With respect to Strickland's first prong, a court "must judge [counsel's] conduct on the basis of the facts of the particular case, 'viewed as of the time of counsel's conduct,' and may not use hindsight to second-guess his strategy choices." Mayo v. Henderson, 13 F.3d 528, 533 (2d Cir. 1994) (quoting Strickland, 466 U.S. at 690). The court starts from the "strong presumption" that counsel's conduct fell "within the wide range of reasonable professional assistance." Strickland, 466 U.S. at 689. "Actions and/or omissions taken by counsel for strategic purposes generally do not constitute ineffective assistance of counsel." Gibbons v. Savage, 555 F.3d 112, 122 (2d Cir. 2009). Because there are many different ways to provide effective assistance in any given case, and "[e]ven the best criminal defense attorneys would not defend a particular client in the same way," there is a strong presumption that counsel rendered adequate assistance and made all significant decisions in the exercise of reasonable professional judgment. Strickland, 466 U.S. at 689-90.

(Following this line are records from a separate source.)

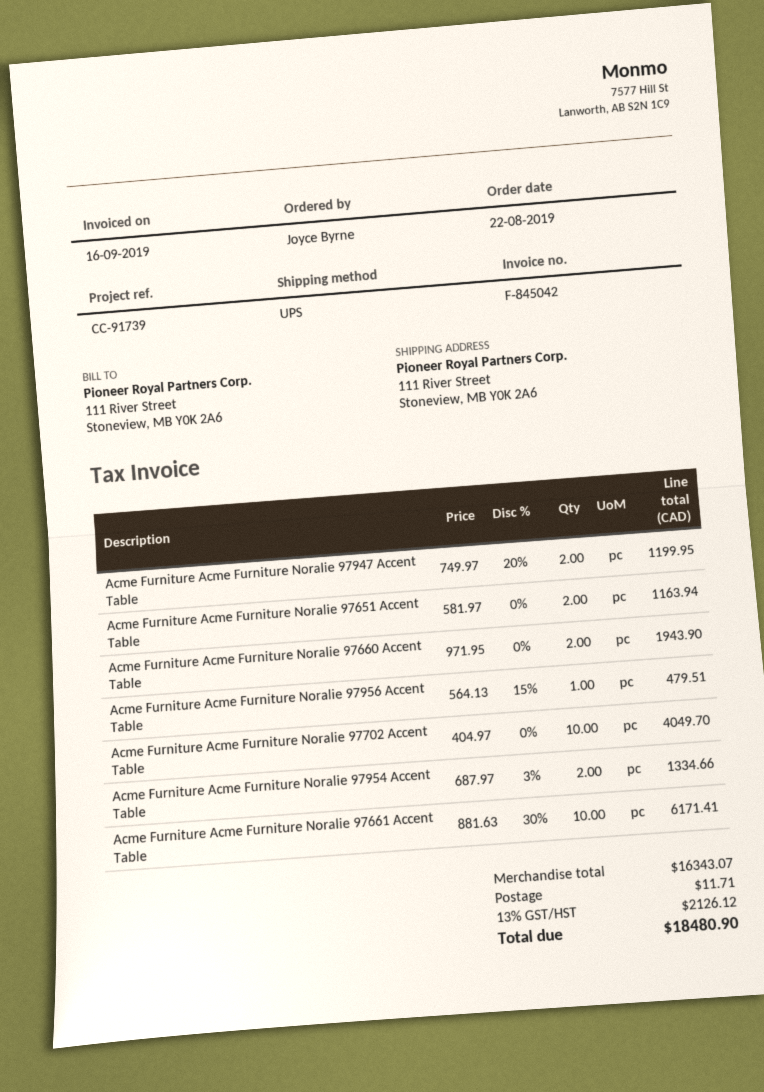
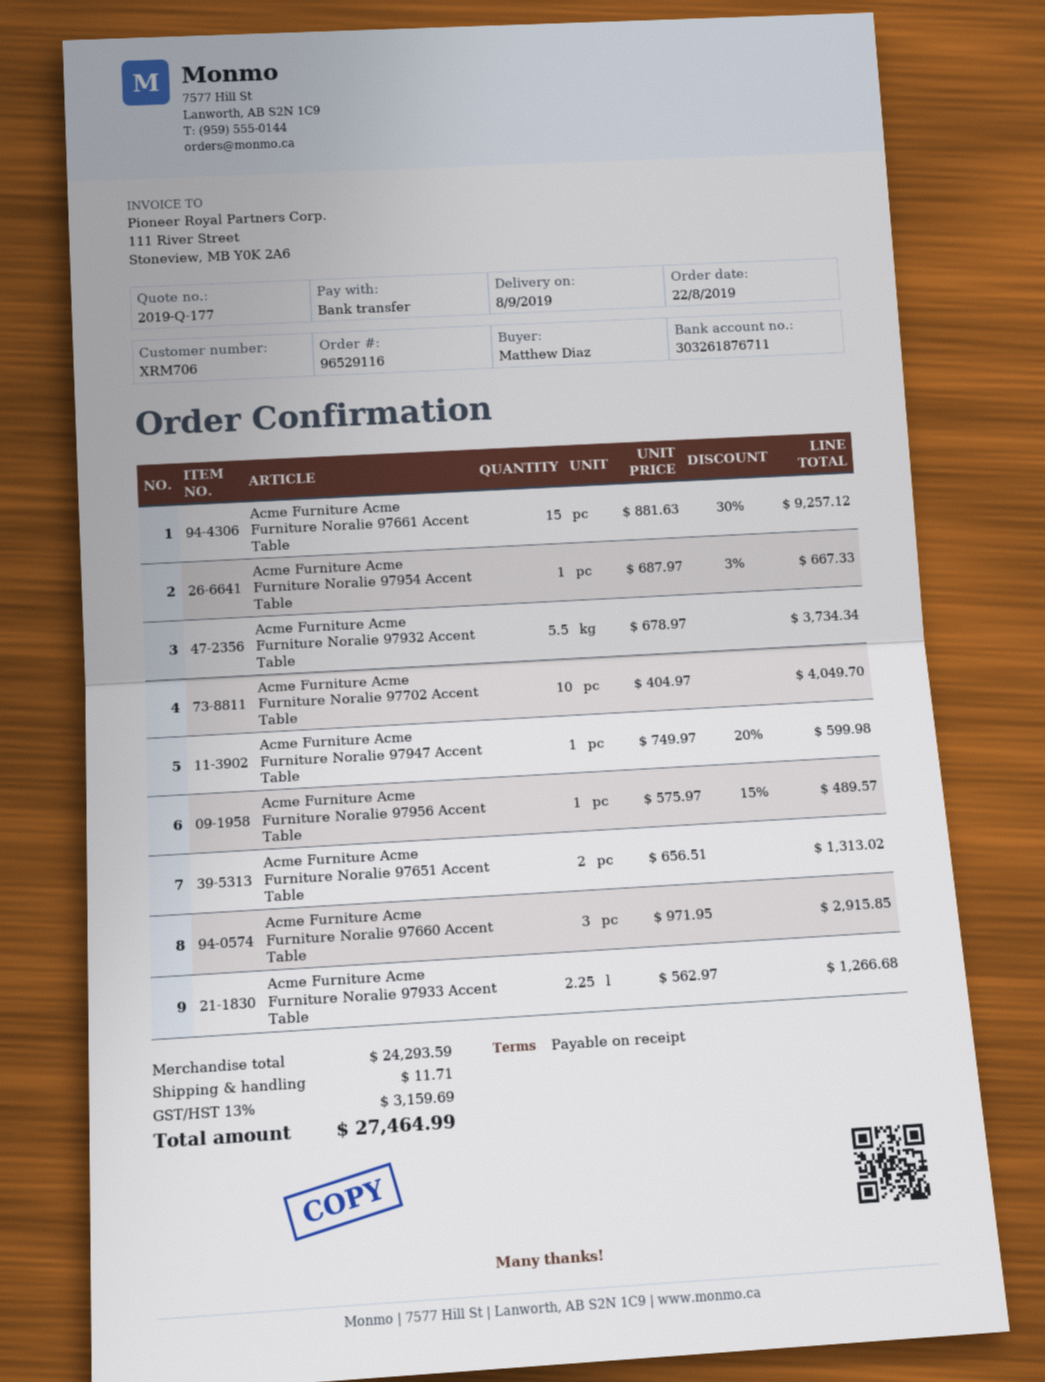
ordered by: Joyce Byrne -> Matthew Diaz
Acme Furniture Acme Furniture Noralie 97947 Accent Table: 2 x 749.97 - 20% = 1199.95 -> 1 x 749.97 - 20% = 599.98
Acme Furniture Acme Furniture Noralie 97651 Accent Table: 2 x 581.97 = 1163.94 -> 2 x 656.51 = 1313.02
Acme Furniture Acme Furniture Noralie 97660 Accent Table: 2 x 971.95 = 1943.90 -> 3 x 971.95 = 2915.85
Acme Furniture Acme Furniture Noralie 97956 Accent Table: 1 x 564.13 - 15% = 479.51 -> 1 x 575.97 - 15% = 489.57
Acme Furniture Acme Furniture Noralie 97954 Accent Table: 2 x 687.97 - 3% = 1334.66 -> 1 x 687.97 - 3% = 667.33
Acme Furniture Acme Furniture Noralie 97661 Accent Table: 10 x 881.63 - 30% = 6171.41 -> 15 x 881.63 - 30% = 9257.12
Acme Furniture Acme Furniture Noralie 97932 Accent Table: none -> 5.5 x 678.97 = 3734.34
Acme Furniture Acme Furniture Noralie 97933 Accent Table: none -> 2.25 x 562.97 = 1266.68
subtotal: 16343.07 -> 24293.59
tax: 13% = 2126.12 -> 13% = 3159.69
total: 18480.90 -> 27464.99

With respect to Strickland's second prong, an "error by counsel, even if professionally unreasonable, does not warrant setting aside the judgment of a criminal proceeding if the error had no effect on the judgment." Henry v. Poole, 409 F.3d 48, 63 (2d Cir. 2005) (quoting Strickland, 466 U.S. at 691). Rather, even if a petitioner is able to establish that his counsel's conduct was objectively unreasonable, he must still demonstrate prejudice, which means that "there is a reasonable probability that, but for counsel's unprofessional errors, the result of the proceeding would have been different." Strickland, 466 U.S. at 694. While this prejudice prong "does not require a showing that counsel's actions more likely than not altered the outcome," it does require a petitioner to show that "[t]he likelihood of a different result [was] substantial, not just conceivable." Harrington v. Richter, 562 U.S. 86, 111-12 (2011) (internal quotation marks omitted).

B. Breach of Plea Agreement

The Court interprets plea agreements "de novo and in accordance with principles of contract law." United States v. Riera, 298 F.3d 128, 133 (2d Cir. 2002). In determining whether a plea agreement has been breached, the Court considers "the reasonable understanding of the parties as to the terms of the agreement." United States v. Colon, 220 F.3d 48, 51 (2d Cir. 2000). Given the government's "advantages in bargaining power," ambiguities "must be resolved in favor of the defendant." Riera, 298 F.3d at 133 (internal quotation marks omitted). Additionally, the Court must "temper the application of ordinary contract principles with special due process concerns for fairness and the adequacy of procedural safeguards." United States v. Granik, 386 F.3d 404, 413 (2d Cir. 2004) (internal quotation marks omitted). The government breaches a plea agreement where its "commentary reasonably appears to seek to influence the court in a manner incompatible with the agreement . . . notwithstanding formal language of disclaimer." United States v. Amico, 416 F.3d 163, 167 n.2 (2d Cir. 2005).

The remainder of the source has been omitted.